Of course Cypriot politicians are to blame for having allowed the country to be turned into an adjunct of a bloated financial sector and a refuge for hot Russian money. But what tipped the divided island over wasn’t foreign investors’ sharp practices, but the impact of Europe’s wider crisis on its banks: in particular, their exposure to devastated Greece, currently also in the Troika’s tender care.

Some have hailed the fact the raid was carried out on Cypriot bank deposits over €100,000, rather than the public purse. At last the rich and those responsible for private banking failures are being made to cough up, it’s been said. Which would have been a good thing. But it’s savers, not bankers or shareholders, who are taking the 40% hit. And many of the targeted depositors, such as pensioners, are scarcely rich – or are small businesses which will now go bust.
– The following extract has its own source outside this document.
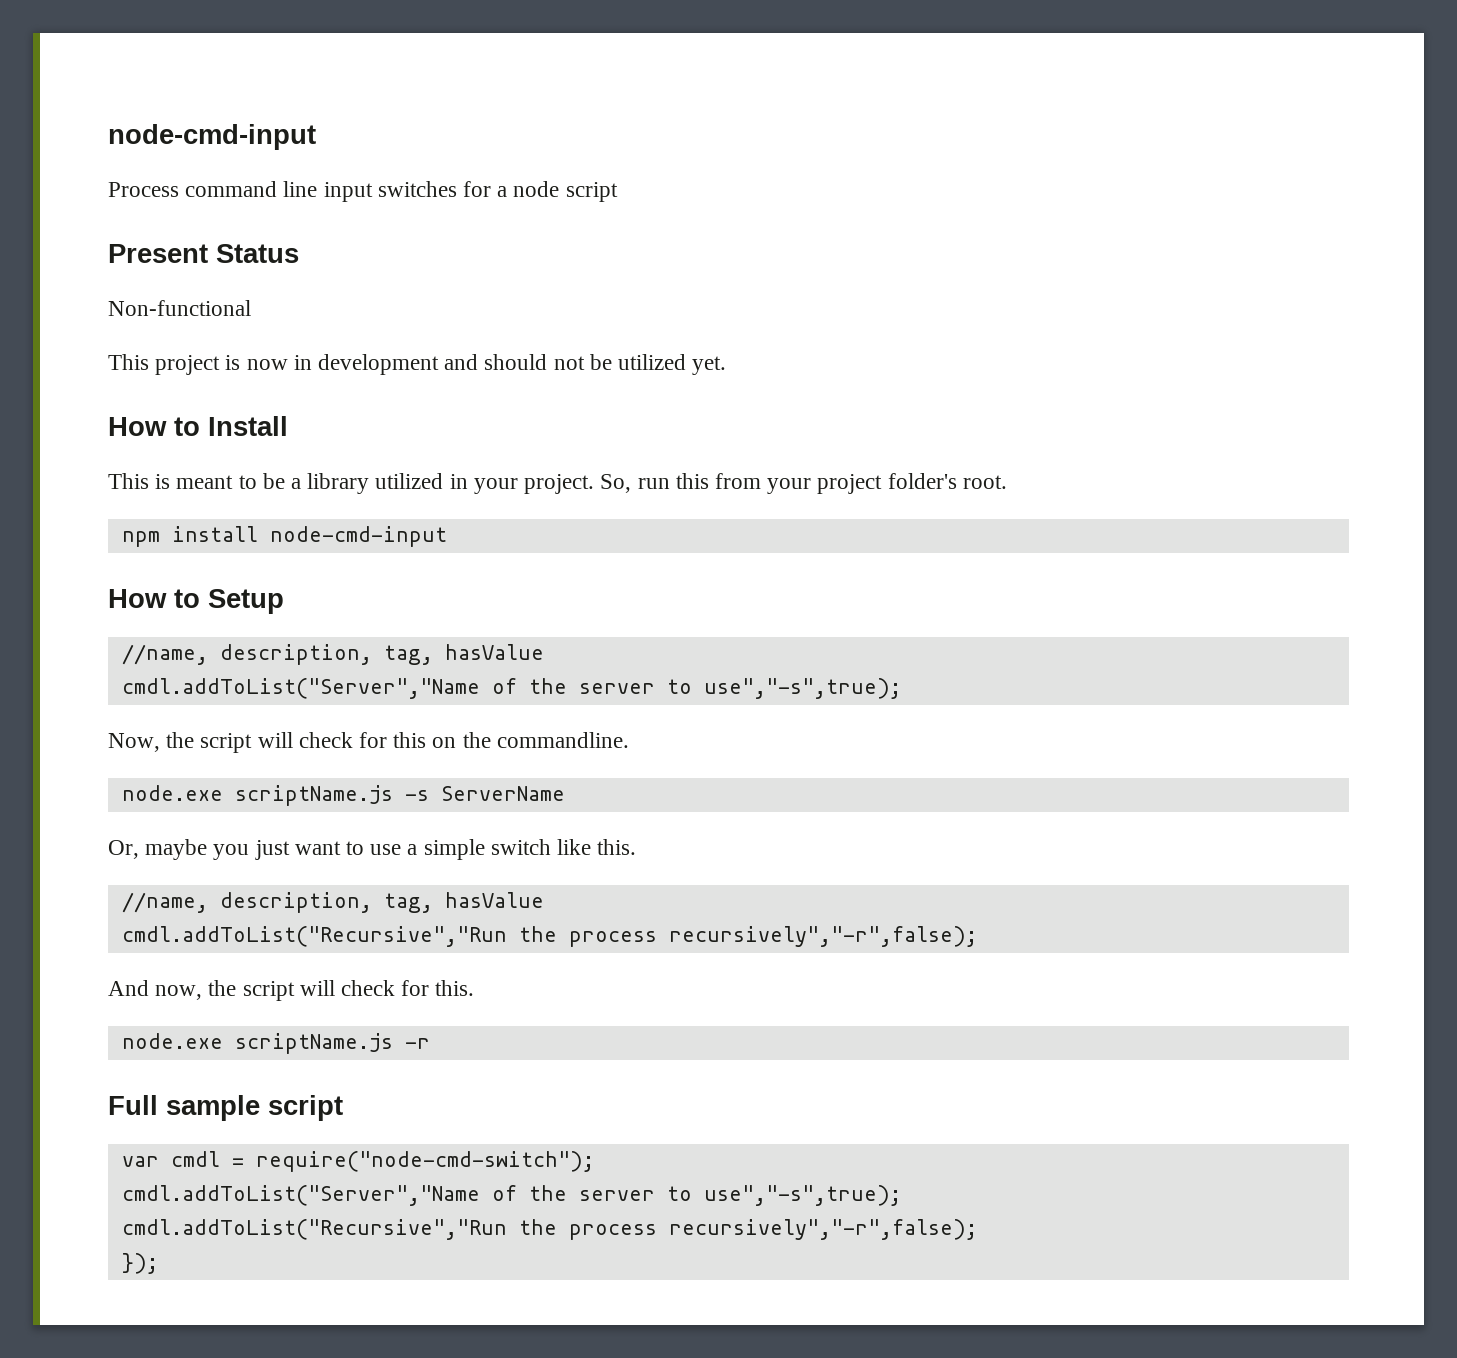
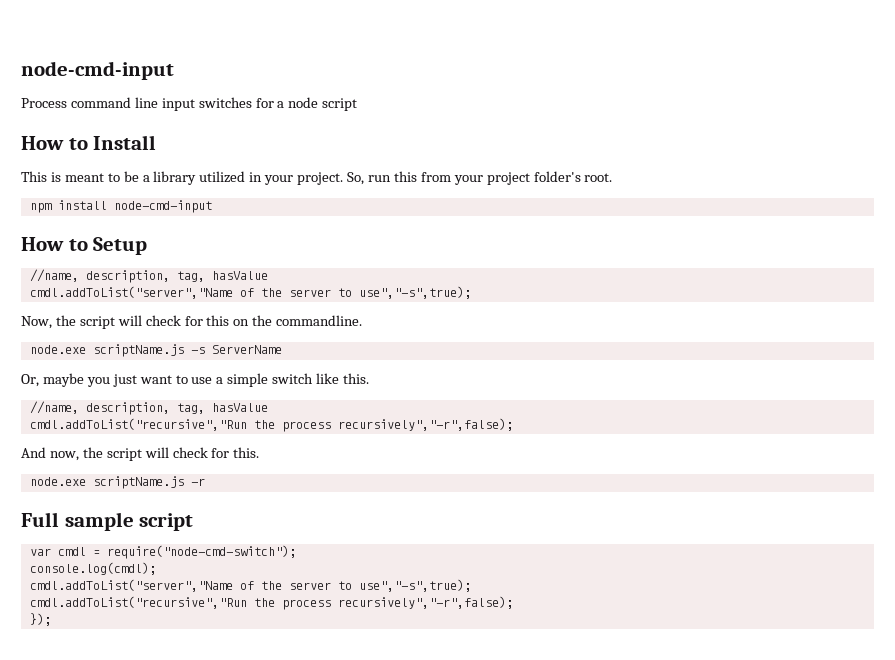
[108,244,299,263] [108,300,251,316] [108,354,727,375] // Present Status // Non-functional // This project is now in development and should not be utilized yet. -> (358, 104) none
[121,678,480,699] cmdl.addToList("Server","Name -> [29,286,233,299] cmdl.addToList("server","Name
[121,926,507,947] cmdl.addToList("Recursive","Run -> [29,418,247,431] cmdl.addToList("recursive","Run
[121,1185,901,1206] [121,1219,507,1240] cmdl.addToList("Server","Name of the server to use","-s",true); // cmdl.addToList("Recursive","Run -> [29,562,156,575] [29,579,471,592] [29,596,247,609] console.log(cmdl); // cmdl.addToList("server","Name of the server to use","-s",true); // cmdl.addToList("recursive","Run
The Cypriot government should instead have learned from Iceland: taken over the banks, isolated the bad loans, protected deposits, imposed losses on the wealthy, and used a publicly owned banking sector to rebuild the domestic economy. That would have offered its citizens a better future, almost certainly outside the eurozone. But it would have also encroached on private capital’s privileges and clearly couldn’t be tolerated. Instead, in classic EU style, Cypriots have been given no say, while German MPs vote on the deal. Meanwhile, Cyprus’s banks are still closed and capital controls will start to erode the euro as a genuine single currency. As the Greek economist Costas Lapavitsas argues, Cyprus has “reactivated” the European banking crisis.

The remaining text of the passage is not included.